The association cited several recent articles about sweeteners, including one by
Washington Post health reporter Jennifer LaRue noting that "most nutrition experts now agree there's really little material difference" between HFCS and other caloric
sweeteners," that "all deliver about 15-20 calories per teaspoon" and that "the human body appears not to know one from the other." Another article cited, by food industry
critic Dr. Walter Willett of Harvard University's School of Public Health, termed recent product reformulations replacing HFCS with white sugar "marketing distractions."
The
American Medical Association, American Dietetic Association and other expert bodies have affirmed that all sugars -- whether made from corn, cane or beets -- have the same nutritional makeup and same
number of calories (four per gram), and the FDA last year clarified that HFCS can be labeled "natural," Erickson points out.
"Marketing gimmicks" that ignore science and
nutrition to drive sales may also end up costing consumers in functional benefits and product pricing, CRA maintains. HFCS is "typically very cost-competitive" with other sugars as an
ingredient, and is used for purposes such as adding moisture to baked goods, where desirable (table sugar provides a crumbly texture) and bringing out the fruit flavoring in products, says Erickson.

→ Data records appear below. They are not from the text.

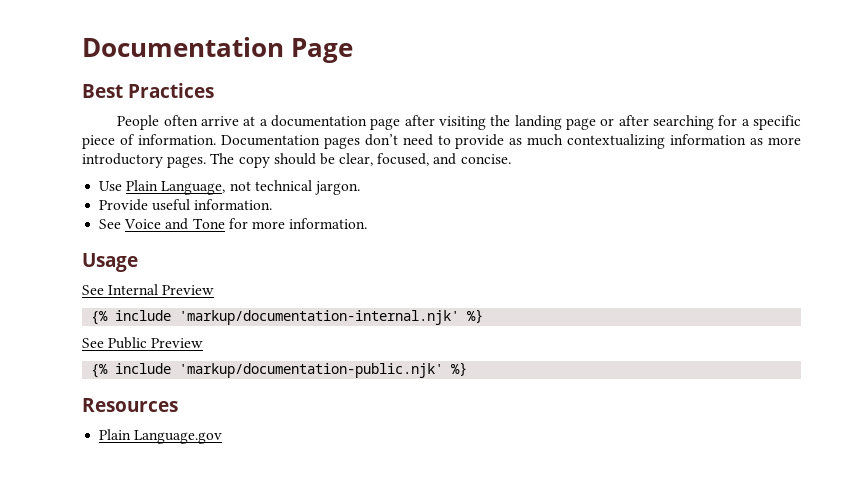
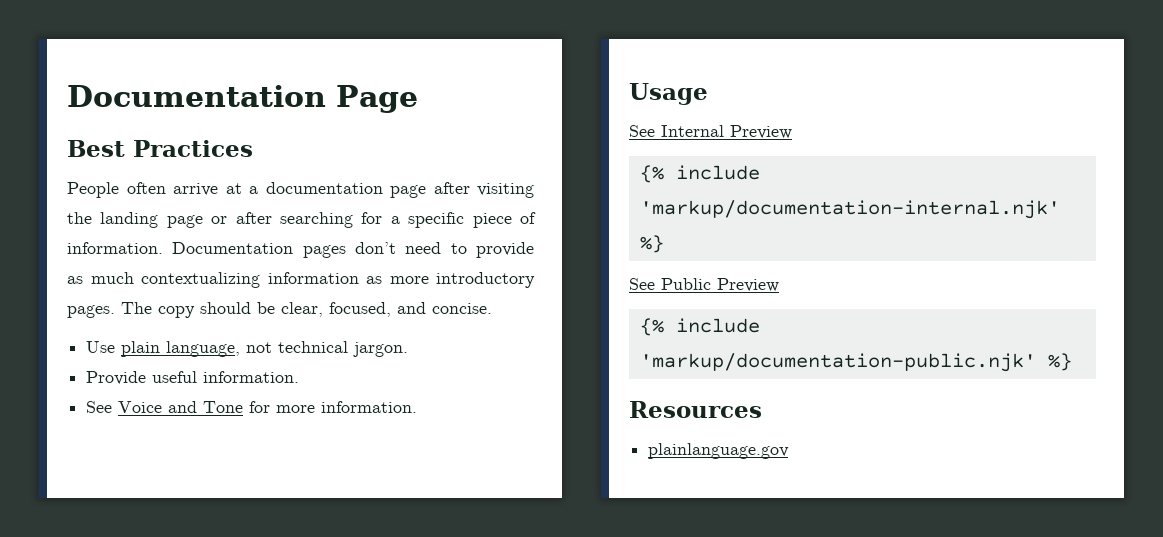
- Use Plain Language, not technical jargon.
+ Use plain language, not technical jargon.
- Plain Language.gov
+ plainlanguage.gov

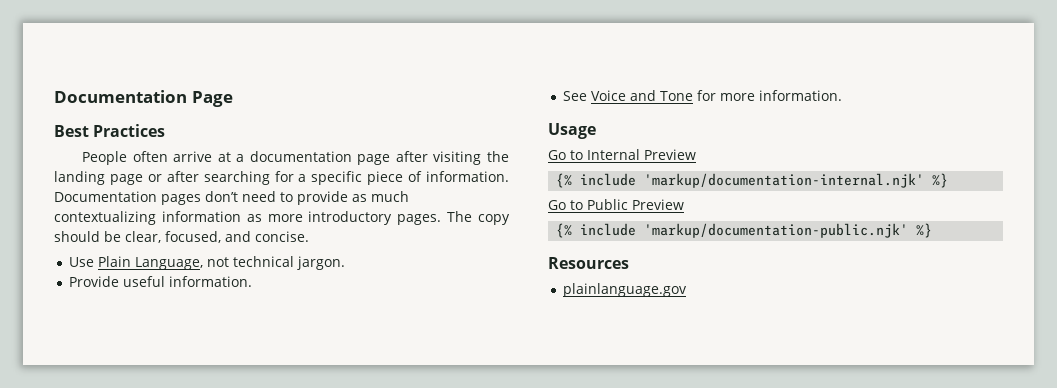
- Use plain language, not technical jargon.
+ Use Plain Language, not technical jargon.
- See Internal Preview
+ Go to Internal Preview
- See Public Preview
+ Go to Public Preview

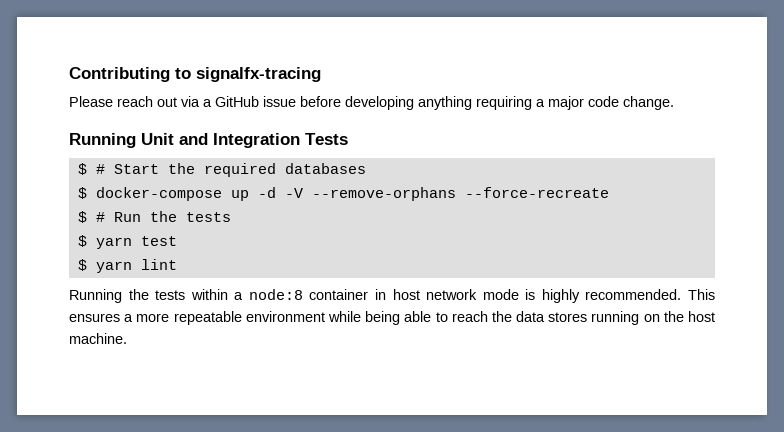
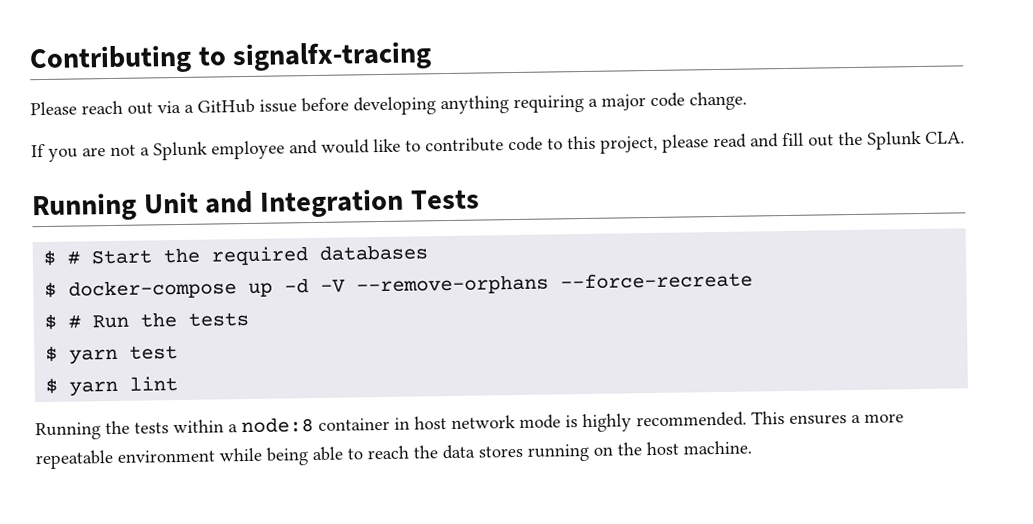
+ If you are not a Splunk employee and would like to contribute code to this project, please read and fill out the Splunk CLA.

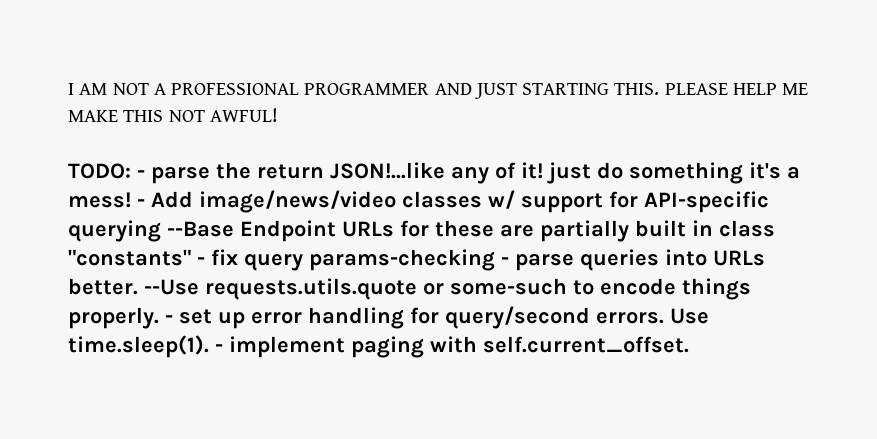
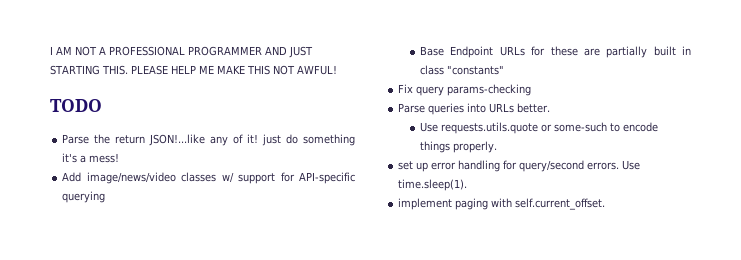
- TODO: - parse the return JSON!...like any of it! just do something it's a mess! - Add image/news/video classes w/ support for API-specific querying --Base Endpoint URLs for these are partially built in class "constants" - fix query params-checking - parse queries into URLs better. --Use requests.utils.quote or some-such to encode things properly. - set up error handling for query/second errors.
+ TODO
+ Parse the return JSON!...like any of it! just do something it's a mess!
+ Add image/news/video classes w/ support for API-specific querying
+ Base Endpoint URLs for these are partially built in class "constants"
+ Fix query params-checking
+ Parse queries into URLs better.
+ Use requests.utils.quote or some-such to encode things properly.
+ set up error handling for query/second errors.
- Use time.sleep(1). - implement paging with self.current_offset.
+ Use time.sleep(1).
+ implement paging with self.current_offset.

Consumers tend to take these functions and value-addeds for granted, not realizing that "they can be lost with no nutritional gain in return," she adds.
CRA's HFCS ongoing
myth-busting campaign, launched in June 2008, includes advertising in magazines, newspapers, television and Web sites targeted to mothers -- particularly media used as sources for nutritional
information, according to Erickson. The ads seek to educate and also to drive consumers to SweetSurprise.com, a CRA-run site dedicated to facts and misconceptions about HFCS.
This year, the
association has "stepped up PR efforts in response to misrepresentations," confirms Erickson. While declining to specify funding levels, she says that "the commitment level to the
campaign remains very high" among the association's members.